● Task brief: Beneath this line sits some data. Return only its lines from the one holding "align-items:center; gap:33px; padding-left:8px;" through the one holding "tbody tr:first-child td", inclusive, exactly, with the images removed.

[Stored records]
· · · ·
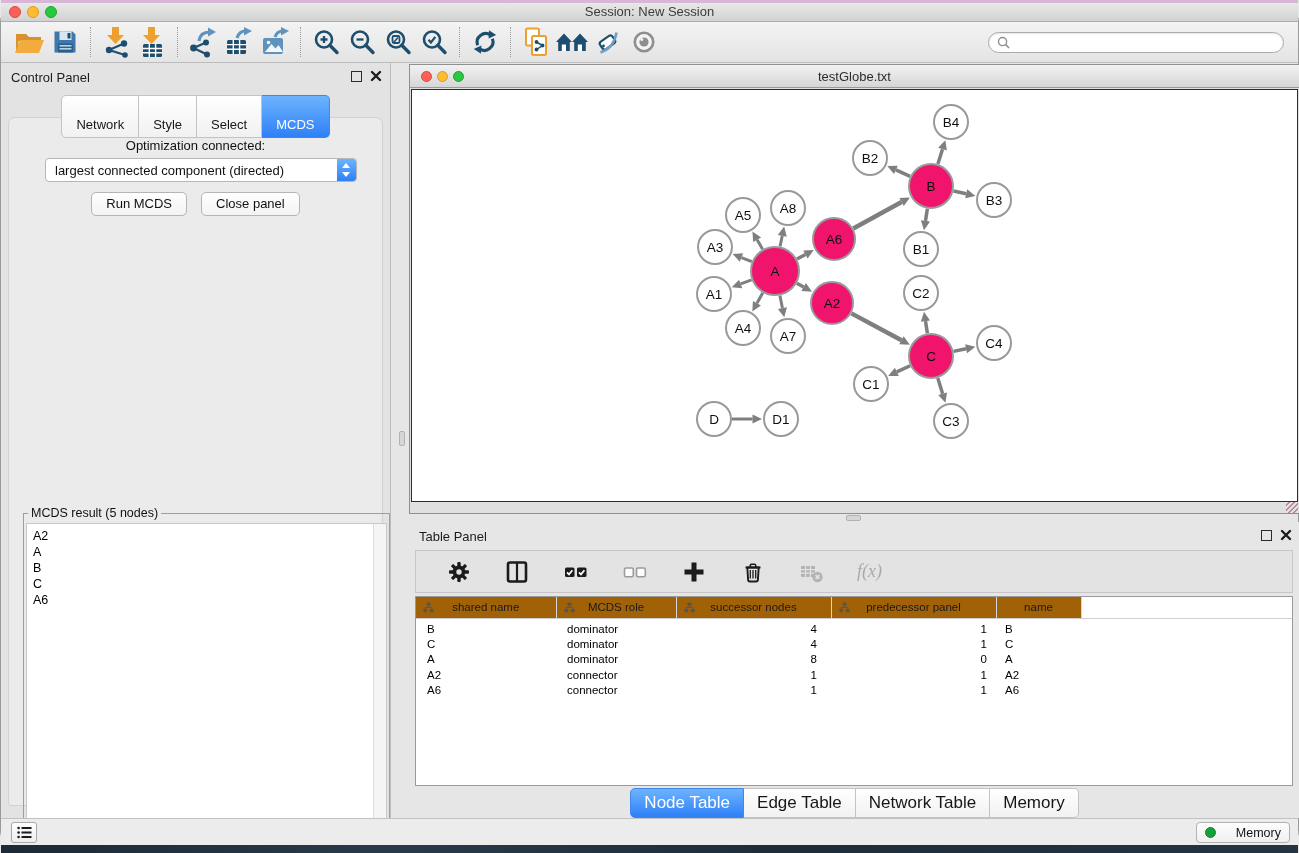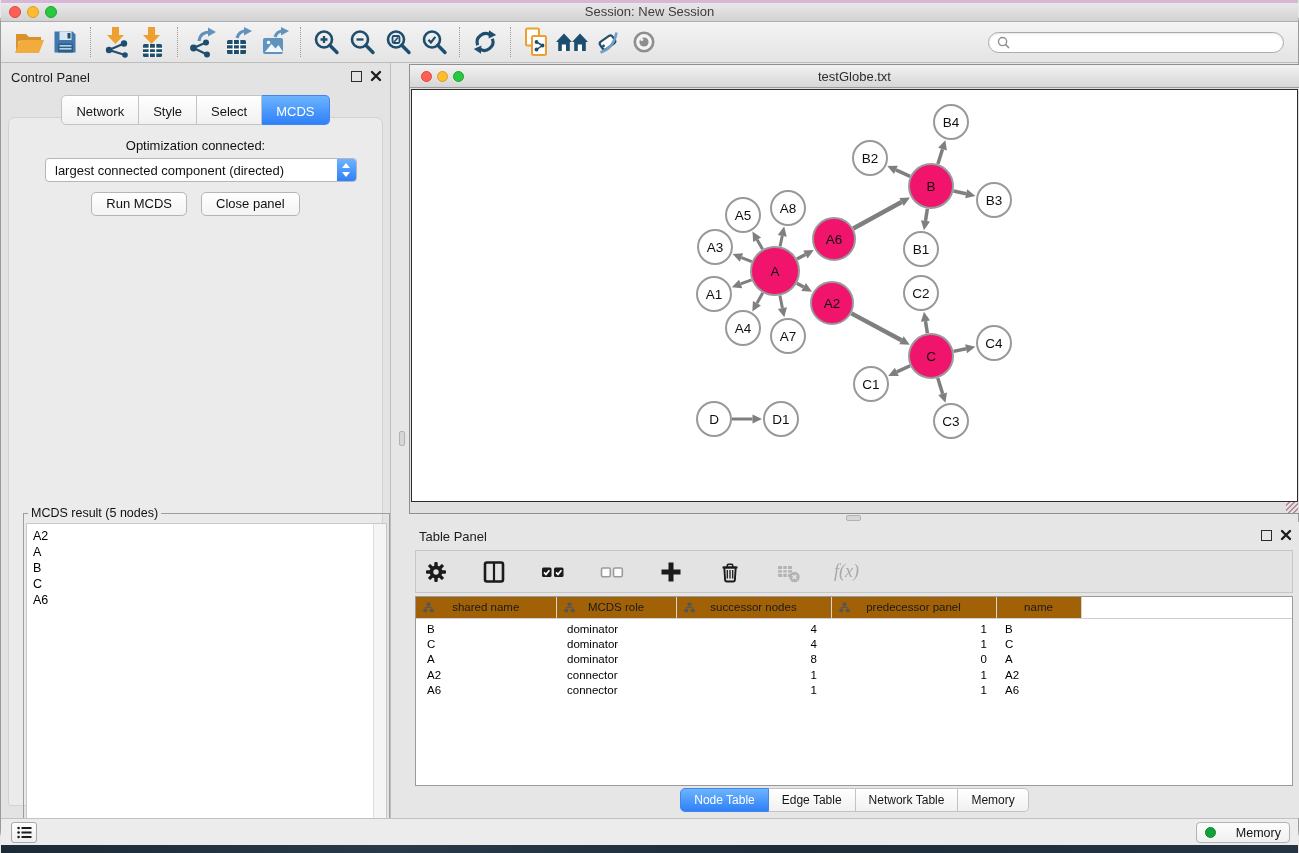--- a/index.html
+++ b/index.html
@@ -40,7 +40,7 @@
   .cp-tabs { position:absolute; left:0; top:32px; width:100%; display:flex; justify-content:center; z-index:3; }
   .seg { display:inline-flex; }
   .seg .tab { background:linear-gradient(#ffffff,#f1f1f1); border:1px solid #c3c3c3; border-left:none;
-    font-size:13px; color:#161616; padding:8px 14px 5px; cursor:default; }
+    font-size:13px; color:#161616; padding:21px 14px 5px; cursor:default; }
   .seg .tab:first-child { border-left:1px solid #c3c3c3; border-radius:5px 0 0 5px; }
   .seg .tab:last-child { border-radius:0 5px 5px 0; }
   .seg .tab.active { background:linear-gradient(#6db4fd,#2e80f8); border-color:#3f87ef; color:#fff; }

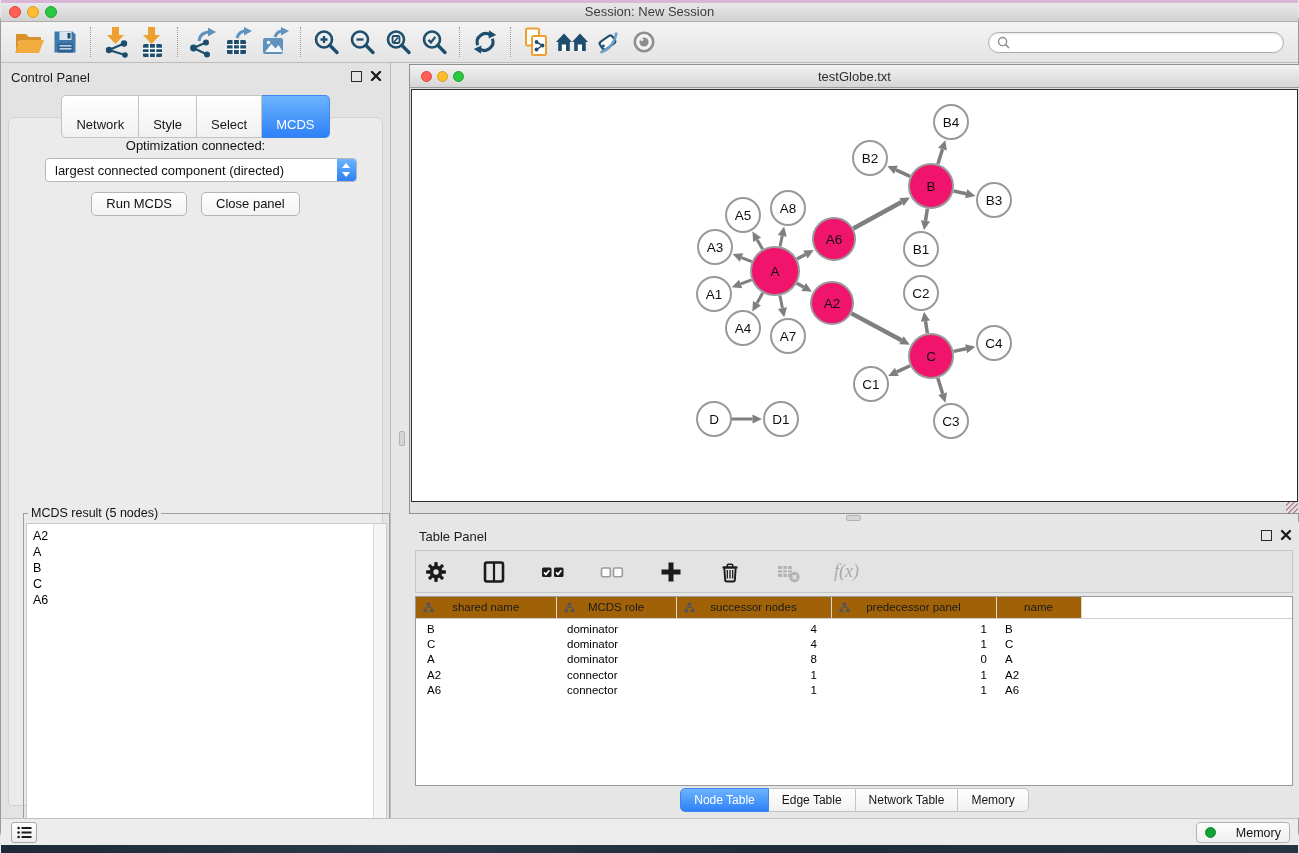--- a/index.html
+++ b/index.html
@@ -83,7 +83,7 @@
   
   .table-panel { position:absolute; left:408px; top:522px; width:891px; height:296px; background:#e6e6e6; }
   .tp-toolbar { position:absolute; left:6px; right:7px; top:28px; height:43px; background:#e3e3e3;
-    border:1px solid #c6c6c6; display:flex; align-items:center; gap:33px; padding-left:8px; }
+    border:1px solid #c6c6c6; display:flex; align-items:center; gap:33px; padding-left:31px; }
   .tp-toolbar .tico { display:flex; align-items:center; justify-content:center; }
   .fx { font-family:"Liberation Serif","DejaVu Serif",serif; font-style:italic; font-size:18px; color:#a9a9a9; }
   .tp-table-wrap { position:absolute; left:6px; right:7px; top:74px; height:190px; background:#fff; border:1px solid #9a9a9a; overflow:hidden; }

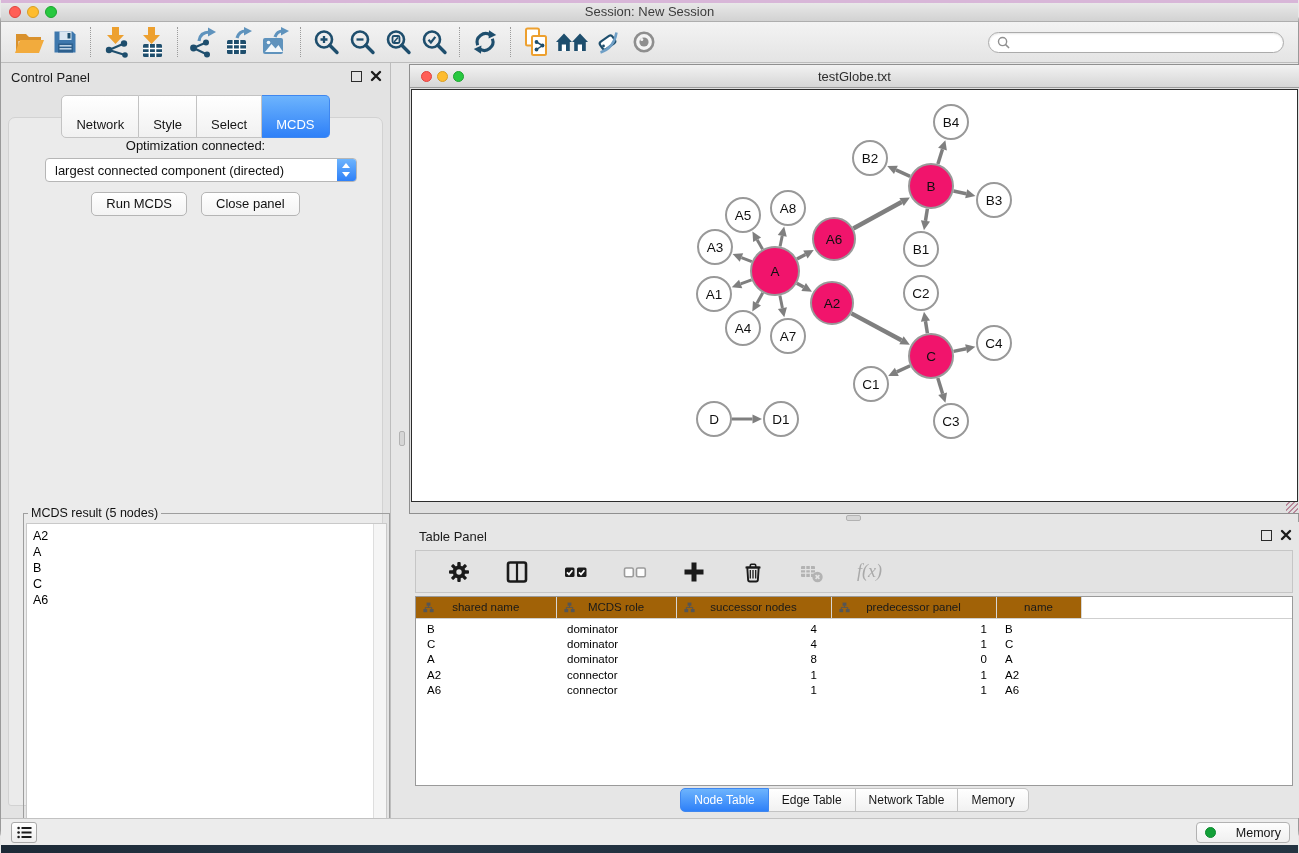--- a/index.html
+++ b/index.html
@@ -102,7 +102,7 @@
   .node-table td.c4 { padding-left:9px; }
   .node-table tbody tr:first-child td { padding-top:3px; }
   .tp-tabs { position:absolute; width:100%; top:266px; display:flex; justify-content:center; }
-  .tp-tabs .seg .tab { font-size:12px; padding:3.5px 13px 4.5px; }
+  .tp-tabs .seg .tab { font-size:17px; padding:3.5px 13px 4.5px; }
 
   
   .statusbar { position:absolute; left:0; top:818px; width:100%; height:27px; background:#ececec; border-top:1px solid #c2c2c2; }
· · · ·
● Response to this exercise:
-    border:1px solid #c6c6c6; display:flex; align-items:center; gap:33px; padding-left:8px; }
+    border:1px solid #c6c6c6; display:flex; align-items:center; gap:33px; padding-left:31px; }
   .tp-toolbar .tico { display:flex; align-items:center; justify-content:center; }
   .fx { font-family:"Liberation Serif","DejaVu Serif",serif; font-style:italic; font-size:18px; color:#a9a9a9; }
   .tp-table-wrap { position:absolute; left:6px; right:7px; top:74px; height:190px; background:#fff; border:1px solid #9a9a9a; overflow:hidden; }

--- a/index.html
+++ b/index.html
@@ -102,7 +102,7 @@
   .node-table td.c4 { padding-left:9px; }
   .node-table tbody tr:first-child td { padding-top:3px; }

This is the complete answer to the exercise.